- Opening Delimiter -
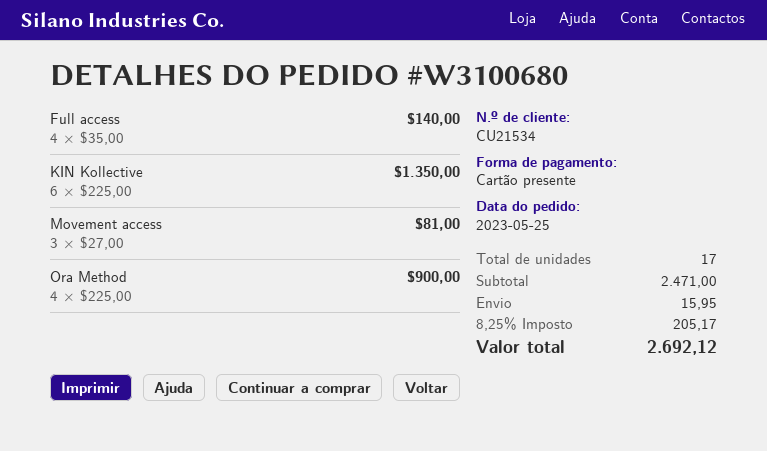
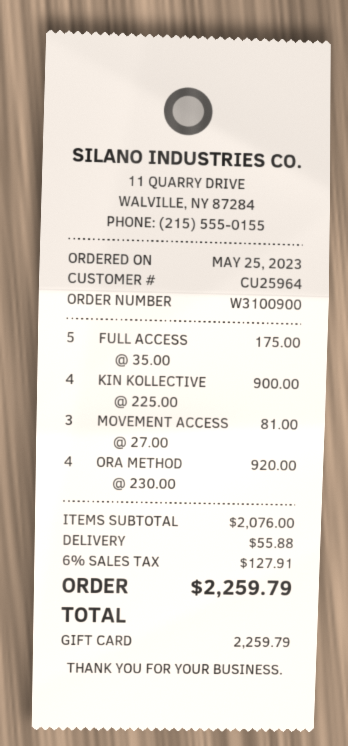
order number: W3100680 -> W3100900
customer number: CU21534 -> CU25964
Full access: 4 x 35.00 = 140.00 -> 5 x 35.00 = 175.00
KIN Kollective: 6 x 225.00 = 1350.00 -> 4 x 225.00 = 900.00
Ora Method: 4 x 225.00 = 900.00 -> 4 x 230.00 = 920.00
subtotal: 2471.00 -> 2076.00
shipping: 15.95 -> 55.88
tax: 8.25% = 205.17 -> 6% = 127.91
total: 2692.12 -> 2259.79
- Closing Delimiter -
#### DIRECTIONS
Output a verbatim copy of the entries and skip the pictures.

#### ANSWER TO THIS TASK
order number: W3100680 -> W3100900
customer number: CU21534 -> CU25964
Full access: 4 x 35.00 = 140.00 -> 5 x 35.00 = 175.00
KIN Kollective: 6 x 225.00 = 1350.00 -> 4 x 225.00 = 900.00
Ora Method: 4 x 225.00 = 900.00 -> 4 x 230.00 = 920.00
subtotal: 2471.00 -> 2076.00
shipping: 15.95 -> 55.88
tax: 8.25% = 205.17 -> 6% = 127.91
total: 2692.12 -> 2259.79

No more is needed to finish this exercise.